→ **Work instruction**: Lines that include "center" make up the answer; copy all of them from the data below.

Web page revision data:
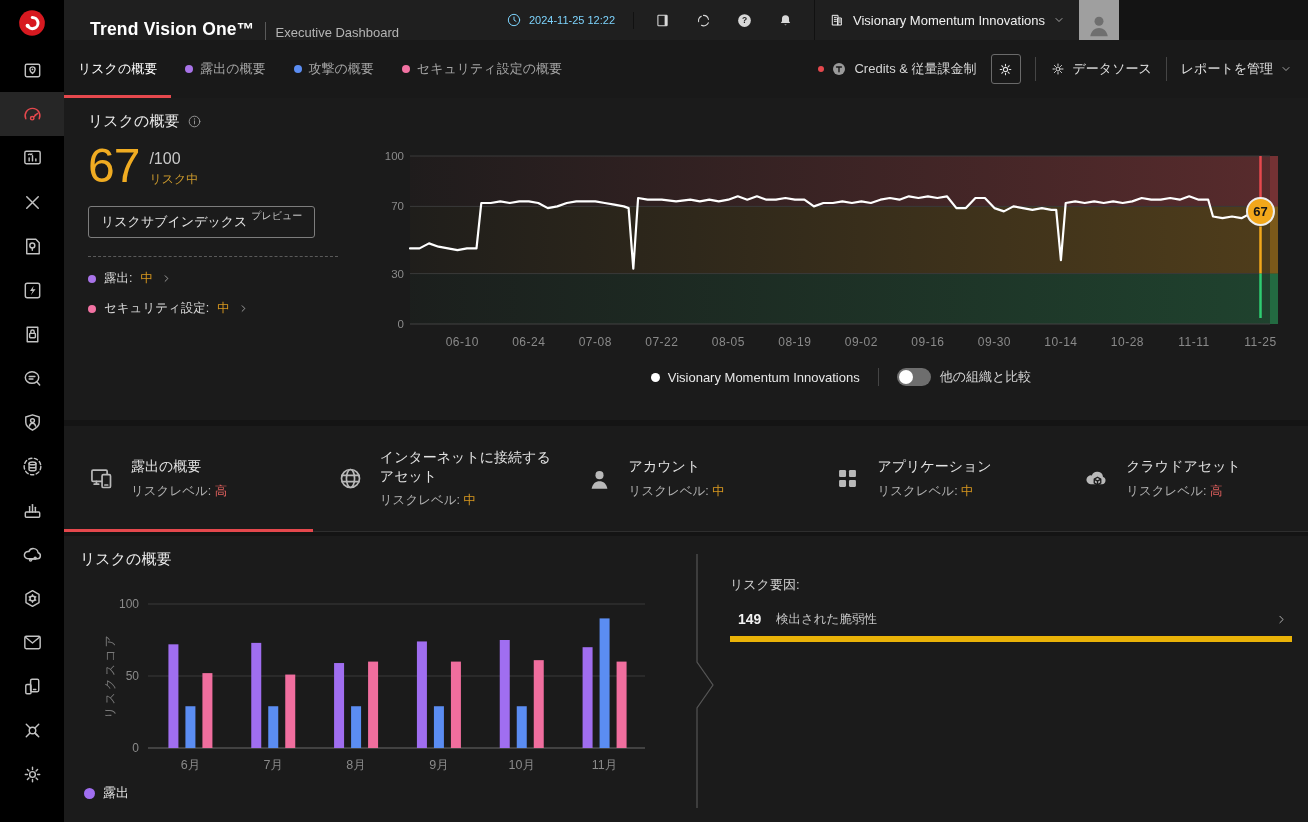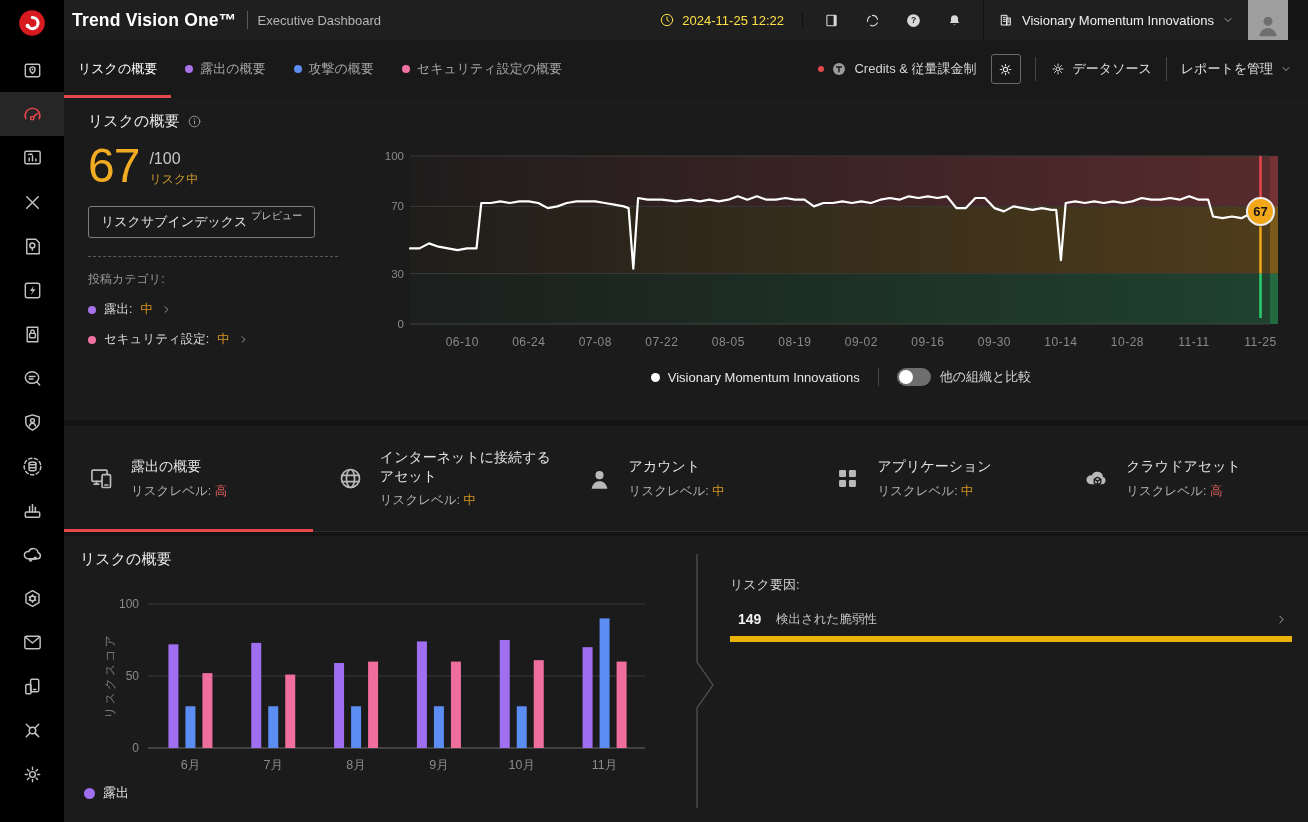--- a/index.html
+++ b/index.html
@@ -15,8 +15,8 @@
   .side-item.active { background:#262626; color:#e5484d; }
 
   
-  .topbar { position:absolute; left:64px; top:0; width:1224px; height:40px; background:#1f1f1f;
-    display:flex; align-items:center; padding-left:8px; }
+  .topbar { position:absolute; left:64px; top:0; width:1055px; height:40px; background:#1f1f1f;
+    display:flex; align-items:flex-end; padding-left:26px; }
   .brand { font-size:17.5px; font-weight:bold; color:#fff; letter-spacing:.2px; white-space:nowrap; }
   .tb-divider { width:1px; height:18px; background:#5a5a5a; margin:0 10px; }
   .subtitle { font-size:13px; color:#b5b5b5; white-space:nowrap; }

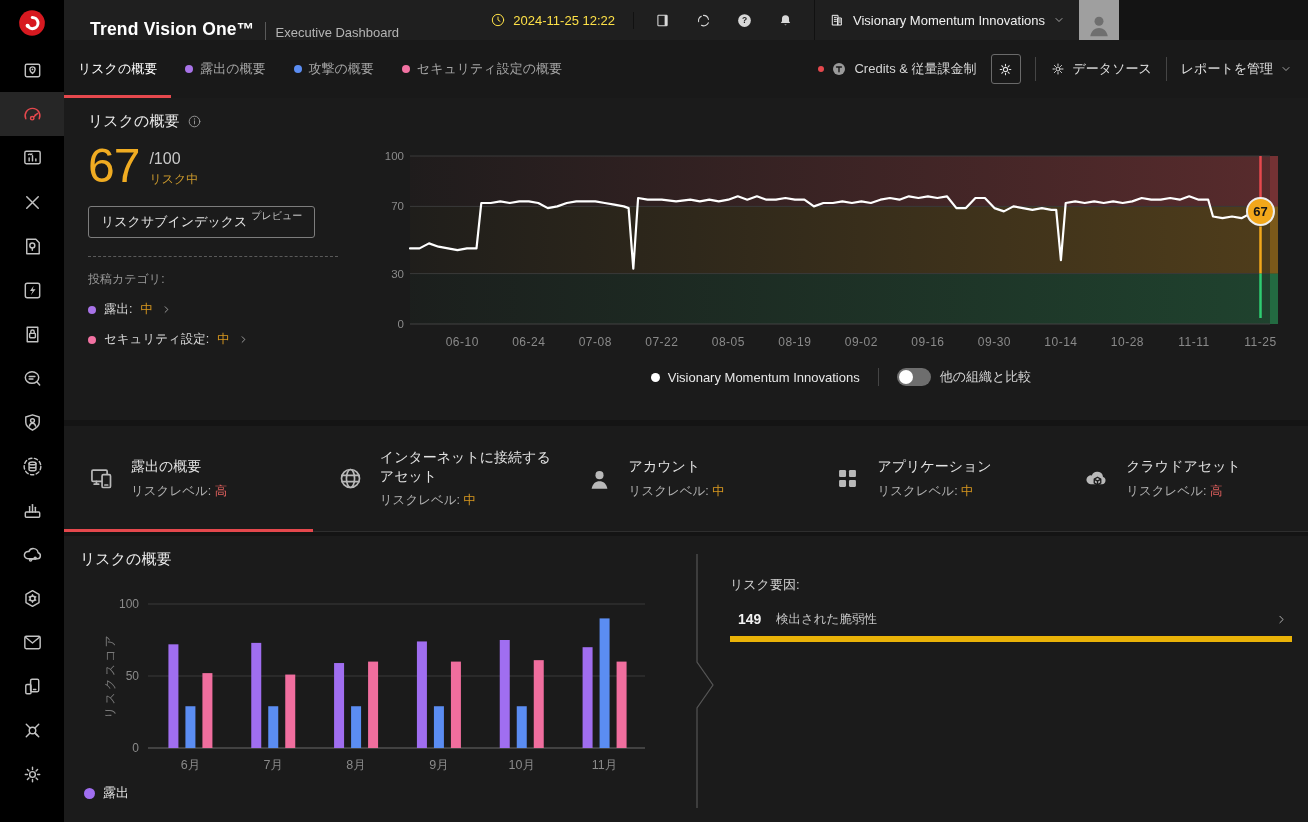--- a/index.html
+++ b/index.html
@@ -21,7 +21,7 @@
   .tb-divider { width:1px; height:18px; background:#5a5a5a; margin:0 10px; }
   .subtitle { font-size:13px; color:#b5b5b5; white-space:nowrap; }
   .tb-right { margin-left:auto; display:flex; align-items:center; height:40px; }
-  .clock-group { display:flex; align-items:center; gap:7px; color:#fde047; font-size:13px; padding:0 18px; }
+  .clock-group { display:flex; align-items:center; gap:7px; color:#7dd3fc; font-size:11px; padding:0 18px; }
   .tb-icons { display:flex; align-items:center; gap:24px; padding:0 20px; border-left:1px solid #111; color:#d8d8d8; }
   .tb-iconbtn { display:flex; align-items:center; cursor:pointer; }
   .org-group { display:flex; align-items:center; gap:8px; padding:0 14px; border-left:1px solid #111; color:#f0f0f0; font-size:13px; cursor:pointer; height:40px; }

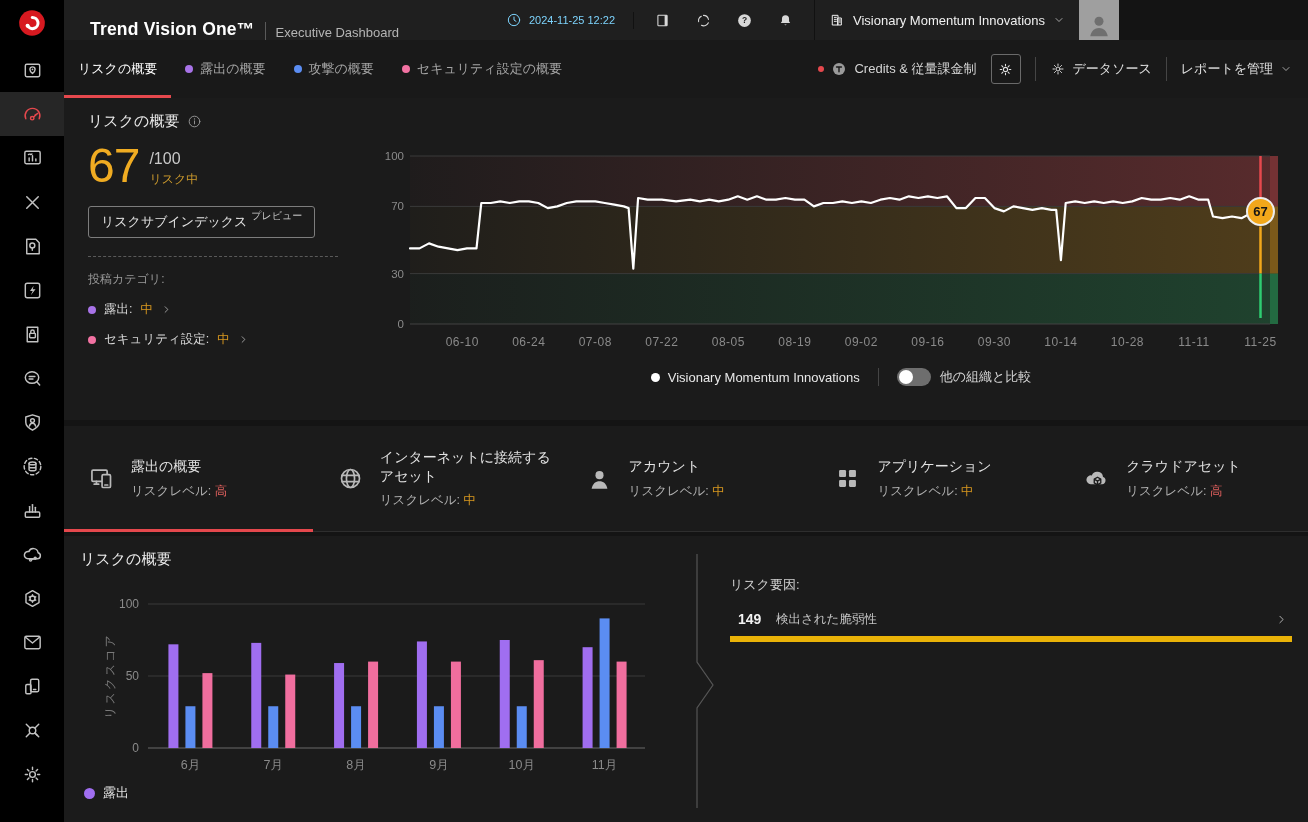--- a/index.html
+++ b/index.html
@@ -411,7 +411,6 @@
         <span class="sup">プレビュー</span>
       </button>
       <div class="dashed"></div>
-      <div class="cat-label">投稿カテゴリ:</div>
       <div id="cat-list">
           <div class="cat-row">
             <span class="cat-dot" style="background:#a873e8"></span>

→ **Result of this task**:
-    display:flex; align-items:center; padding-left:8px; }
   .tb-right { margin-left:auto; display:flex; align-items:center; height:40px; }
-  .clock-group { display:flex; align-items:center; gap:7px; color:#fde047; font-size:13px; padding:0 18px; }
+  .clock-group { display:flex; align-items:center; gap:7px; color:#7dd3fc; font-size:11px; padding:0 18px; }
   .tb-icons { display:flex; align-items:center; gap:24px; padding:0 20px; border-left:1px solid #111; color:#d8d8d8; }
   .tb-iconbtn { display:flex; align-items:center; cursor:pointer; }
   .org-group { display:flex; align-items:center; gap:8px; padding:0 14px; border-left:1px solid #111; color:#f0f0f0; font-size:13px; cursor:pointer; height:40px; }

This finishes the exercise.